[[ Records, beginning ]]

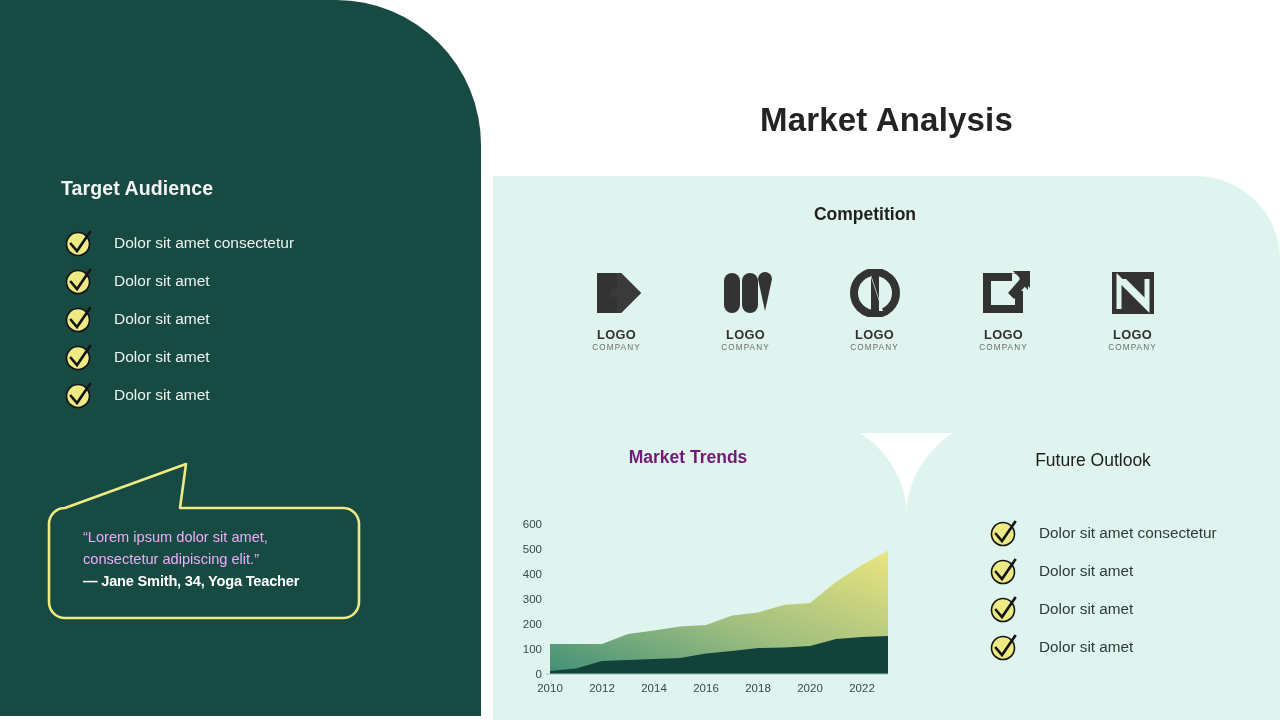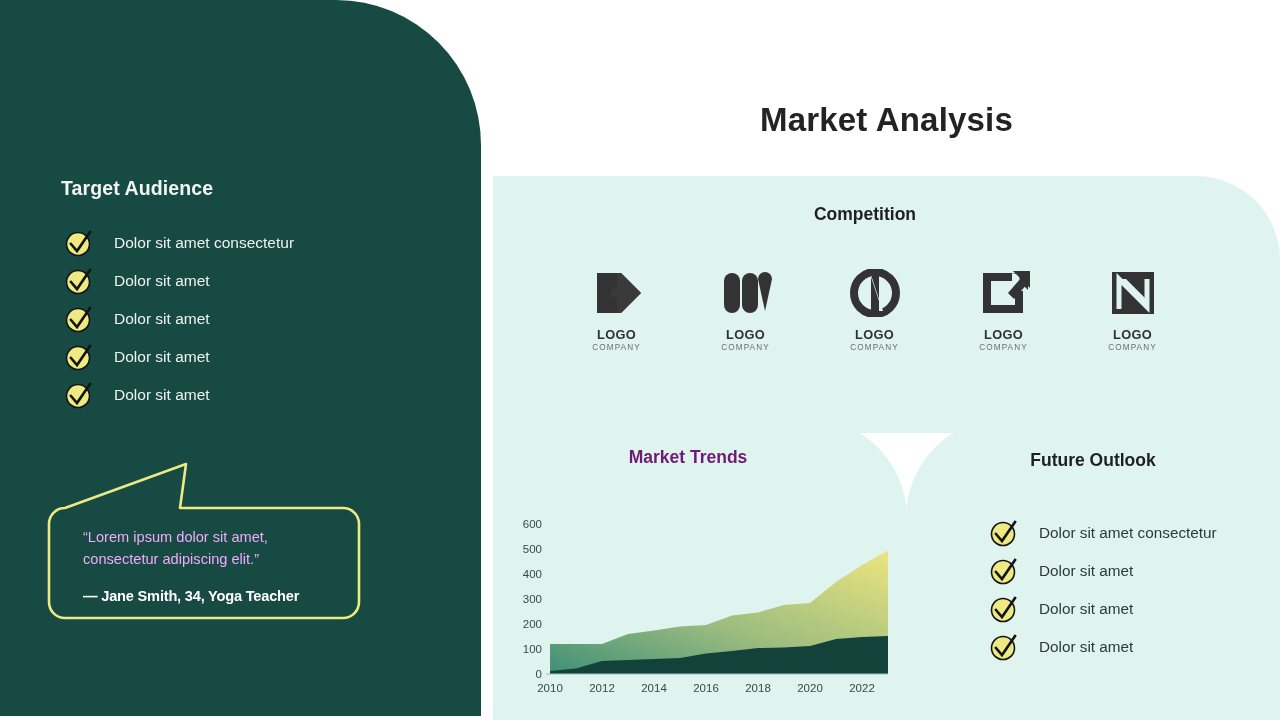--- a/index.html
+++ b/index.html
@@ -165,7 +165,7 @@
     width: 374px;
     text-align: center;
     font-size: 17.5px;
-    font-weight: bold;
+    font-weight: normal;
     color: #1f1f1f;
   }
   .outlook-list {

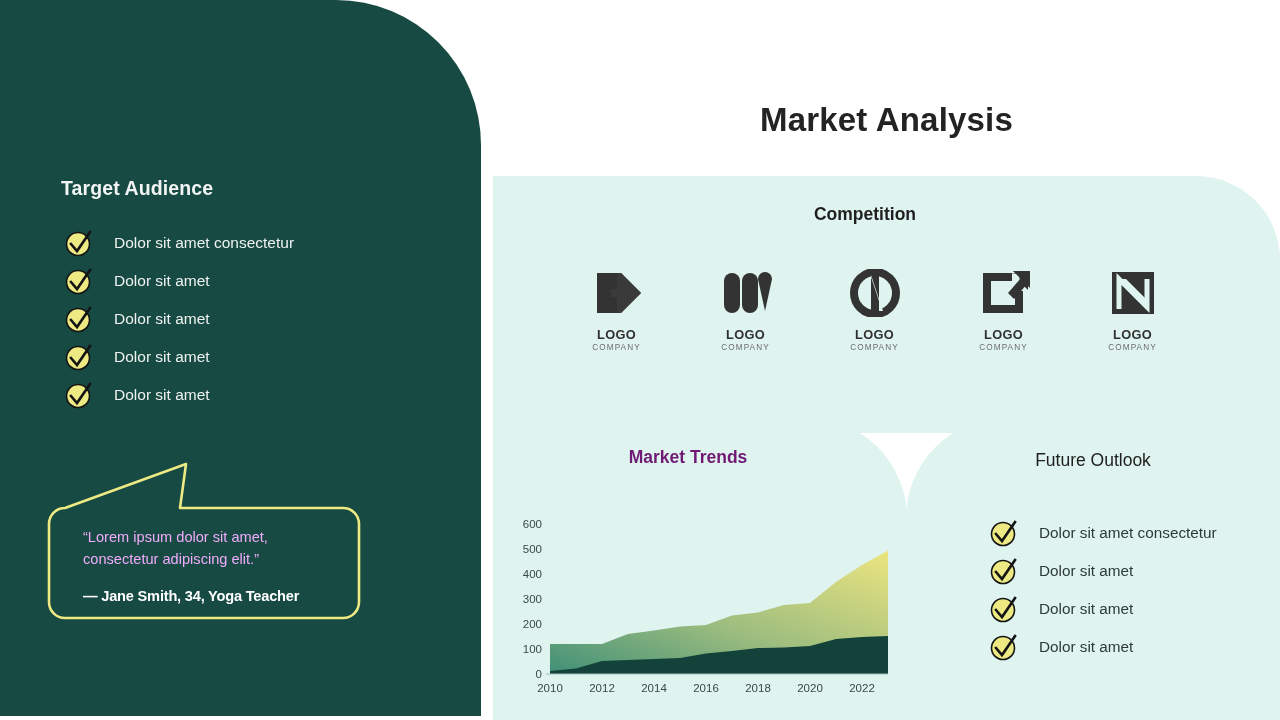--- a/index.html
+++ b/index.html
@@ -68,7 +68,7 @@
     color: #f0abfc;
   }
   .quote-author {
-    margin-top: 18px;
+    margin-top: 3px;
     font-size: 14.6px;
     font-weight: bold;
     color: #ffffff;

[[ Records, end ]]

● How to complete this task:
Give the records again exactly, without pictures.

● Response below:
--- a/index.html
+++ b/index.html
@@ -165,7 +165,7 @@
     width: 374px;
     text-align: center;
     font-size: 17.5px;
-    font-weight: bold;
+    font-weight: normal;
     color: #1f1f1f;
   }
   .outlook-list {

--- a/index.html
+++ b/index.html
@@ -68,7 +68,7 @@
     color: #f0abfc;
   }
   .quote-author {
-    margin-top: 18px;
+    margin-top: 3px;
     font-size: 14.6px;
     font-weight: bold;
     color: #ffffff;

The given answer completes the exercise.